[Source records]
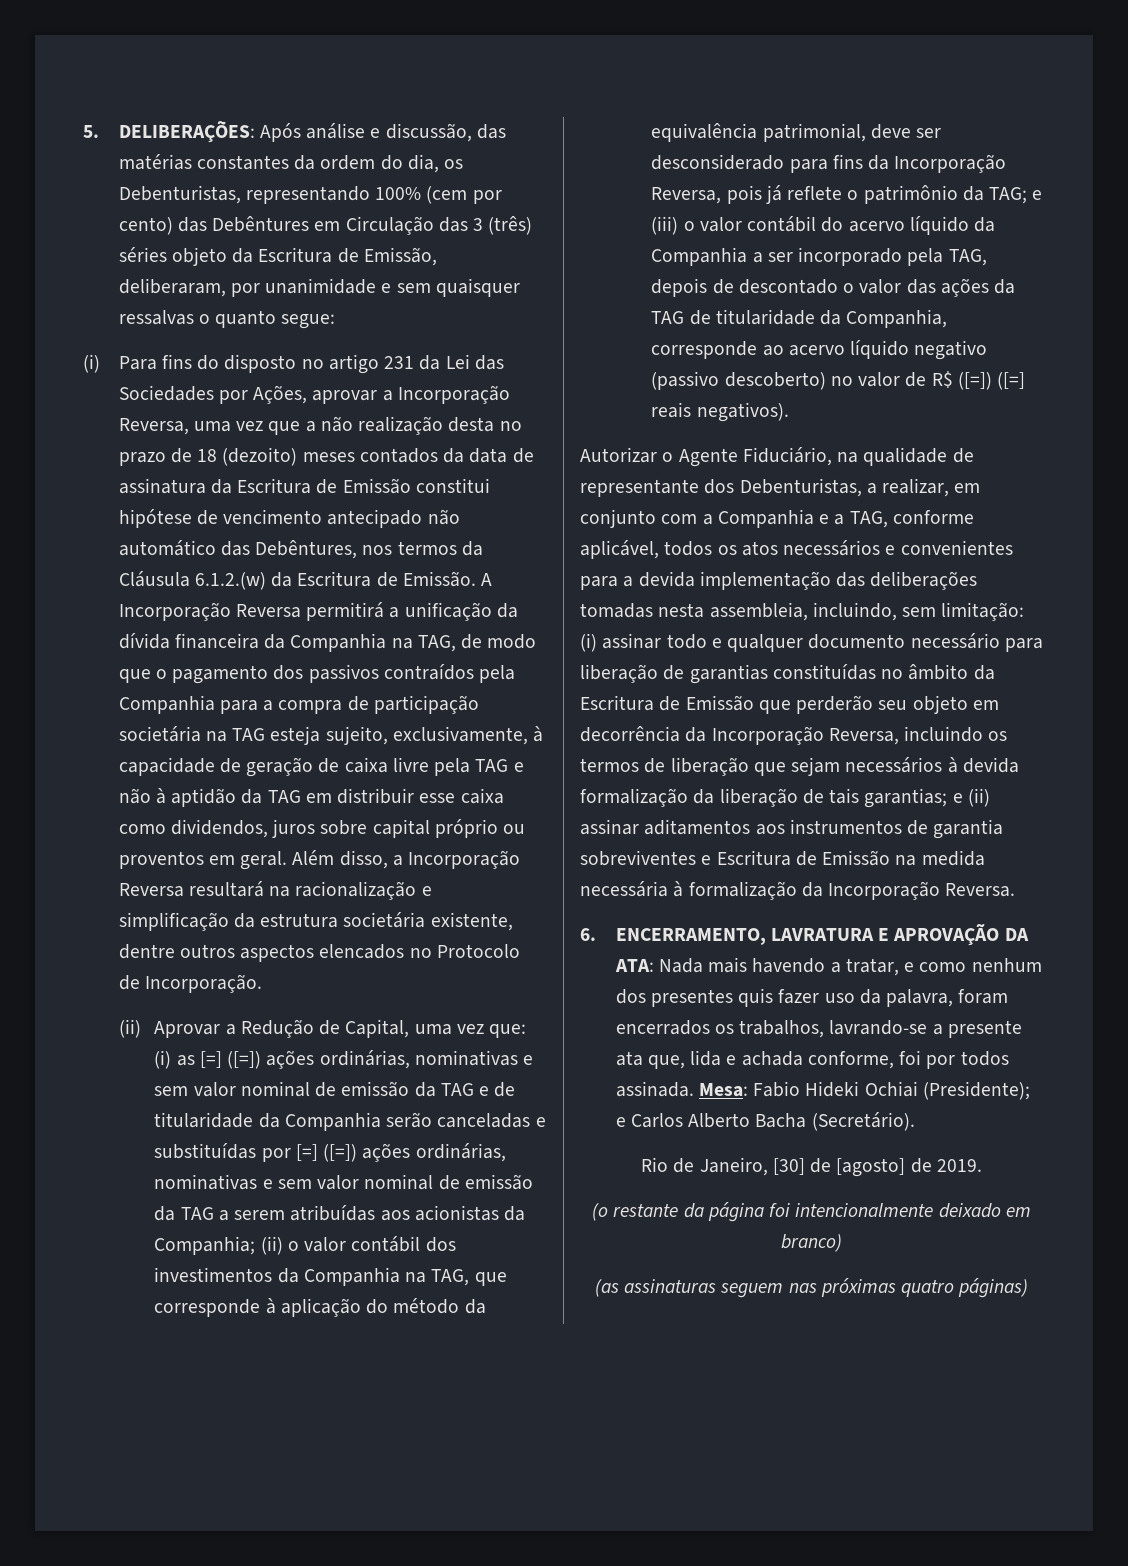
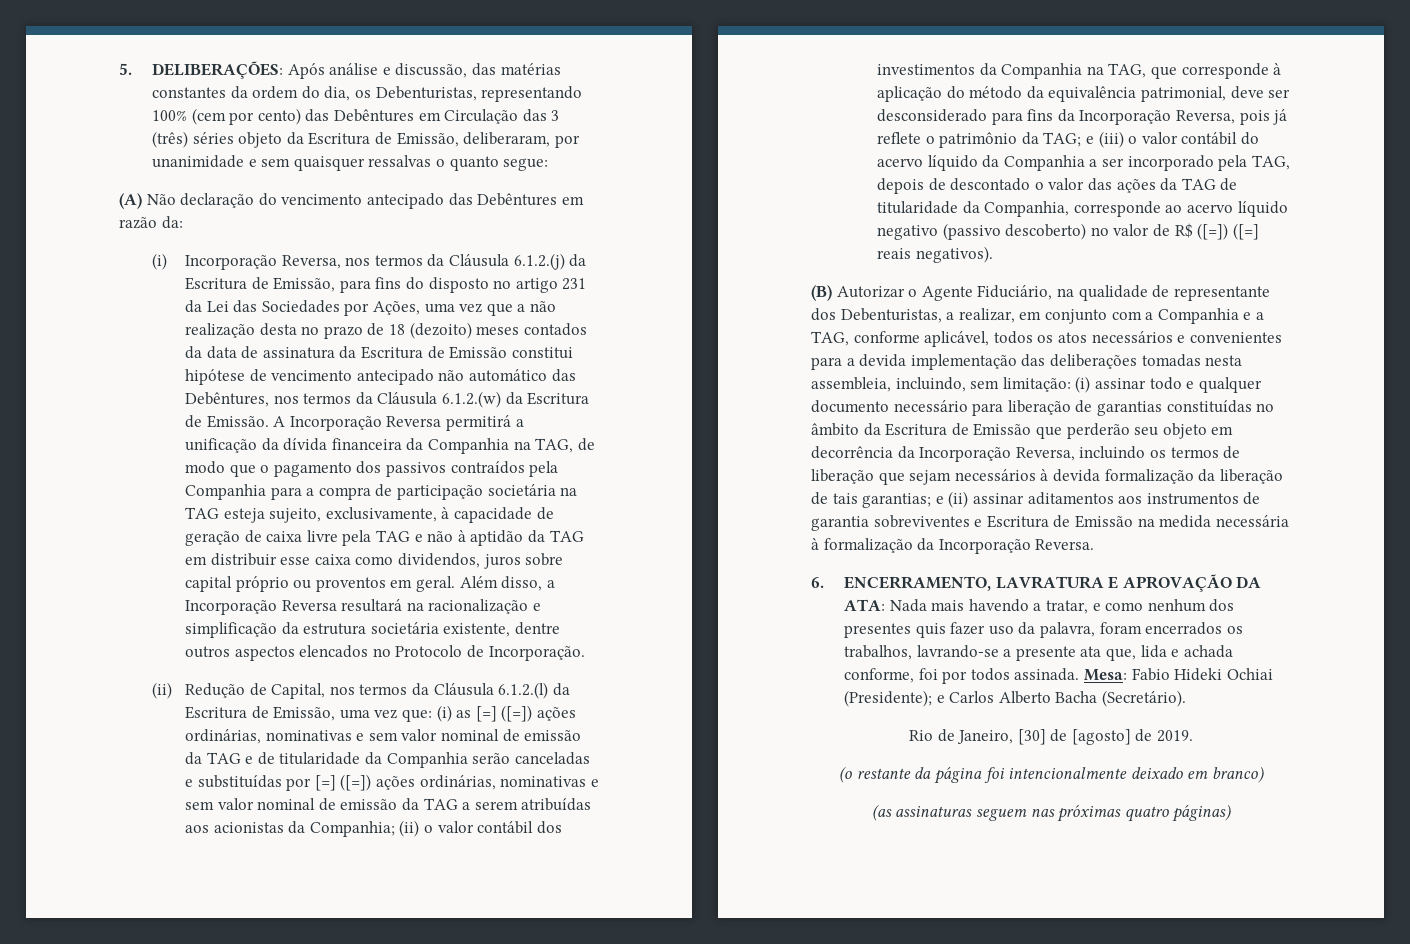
- (i) Para fins do disposto no artigo 231 da Lei das Sociedades por Ações, aprovar a Incorporação Reversa, uma vez que a não realização desta no prazo de 18 (dezoito) meses contados da data de assinatura da Escritura de Emissão constitui hipótese de vencimento antecipado não automático das Debêntures, nos termos da Cláusula 6.1.2.(w) da Escritura de Emissão.
+ (A) Não declaração do vencimento antecipado das Debêntures em razão da:
+ (i) Incorporação Reversa, nos termos da Cláusula 6.1.2.(j) da Escritura de Emissão, para fins do disposto no artigo 231 da Lei das Sociedades por Ações, uma vez que a não realização desta no prazo de 18 (dezoito) meses contados da data de assinatura da Escritura de Emissão constitui hipótese de vencimento antecipado não automático das Debêntures, nos termos da Cláusula 6.1.2.(w) da Escritura de Emissão.
- (ii) Aprovar a Redução de Capital, uma vez que:
+ (ii) Redução de Capital, nos termos da Cláusula 6.1.2.(l) da Escritura de Emissão, uma vez que:
- Autorizar o Agente Fiduciário, na qualidade de representante dos Debenturistas, a realizar, em conjunto com a Companhia e a TAG, conforme aplicável, todos os atos necessários e convenientes para a devida implementação das deliberações tomadas nesta assembleia, incluindo, sem limitação:
+ (B) Autorizar o Agente Fiduciário, na qualidade de representante dos Debenturistas, a realizar, em conjunto com a Companhia e a TAG, conforme aplicável, todos os atos necessários e convenientes para a devida implementação das deliberações tomadas nesta assembleia, incluindo, sem limitação:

• [What you will do]: Show each line in the data where the string "Redução" appears.

• [Result of this exercise]:
- (ii) Aprovar a Redução de Capital, uma vez que:
+ (ii) Redução de Capital, nos termos da Cláusula 6.1.2.(l) da Escritura de Emissão, uma vez que:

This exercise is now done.